» Exercise aim
Drop every picture, then repeat the records exactly.

[Dataset records]
================================
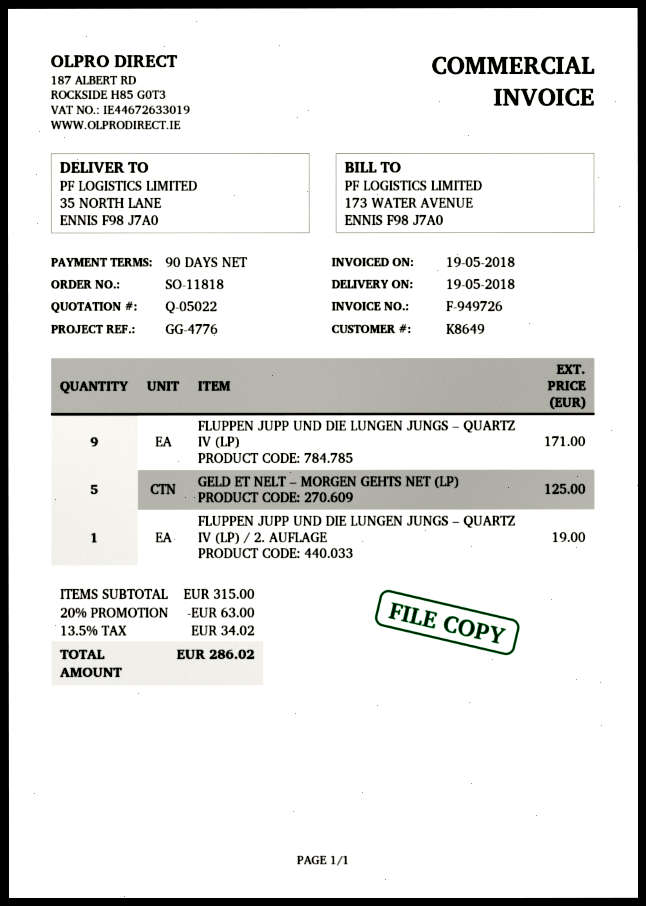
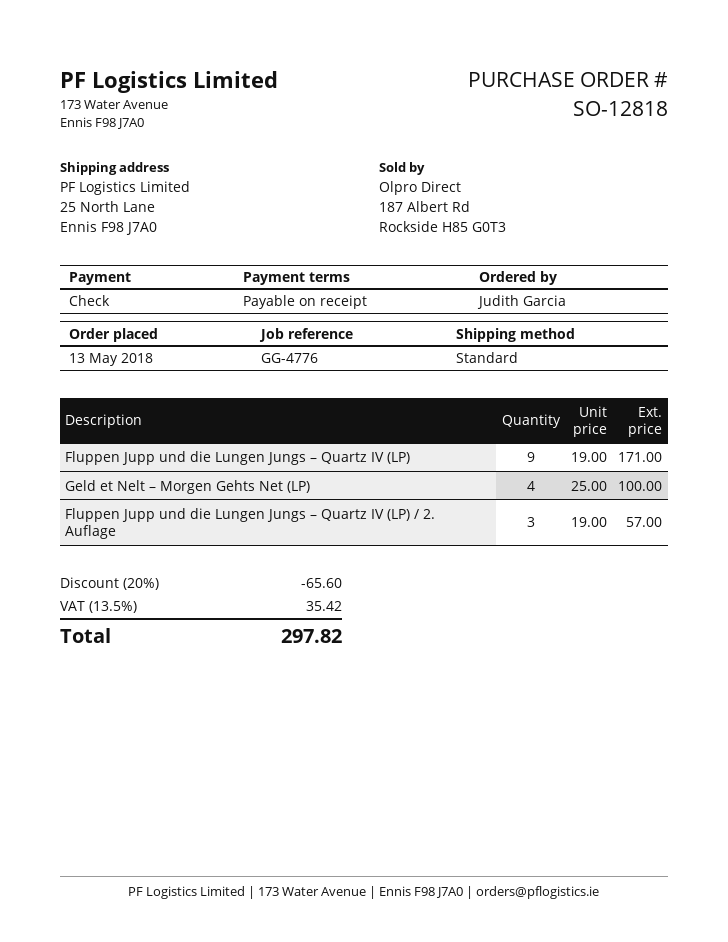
order number: SO-11818 -> SO-12818
payment terms: 90 days -> on receipt
ship to: 35 NORTH LANE, ENNIS F98 J7A0 -> 25 North Lane, Ennis F98 J7A0
GELD ET NELT – MORGEN GEHTS NET (LP): 5 for 125.00 -> 4 for 100.00
FLUPPEN JUPP UND DIE LUNGEN JUNGS – QUARTZ IV (LP) / 2. AUFLAGE: 1 for 19.00 -> 3 for 57.00
discount: 20% = 63.00 -> 20% = 65.60
tax: 13.5% = 34.02 -> 13.5% = 35.42
total: 286.02 -> 297.82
================================
» Result of this exercise
order number: SO-11818 -> SO-12818
payment terms: 90 days -> on receipt
ship to: 35 NORTH LANE, ENNIS F98 J7A0 -> 25 North Lane, Ennis F98 J7A0
GELD ET NELT – MORGEN GEHTS NET (LP): 5 for 125.00 -> 4 for 100.00
FLUPPEN JUPP UND DIE LUNGEN JUNGS – QUARTZ IV (LP) / 2. AUFLAGE: 1 for 19.00 -> 3 for 57.00
discount: 20% = 63.00 -> 20% = 65.60
tax: 13.5% = 34.02 -> 13.5% = 35.42
total: 286.02 -> 297.82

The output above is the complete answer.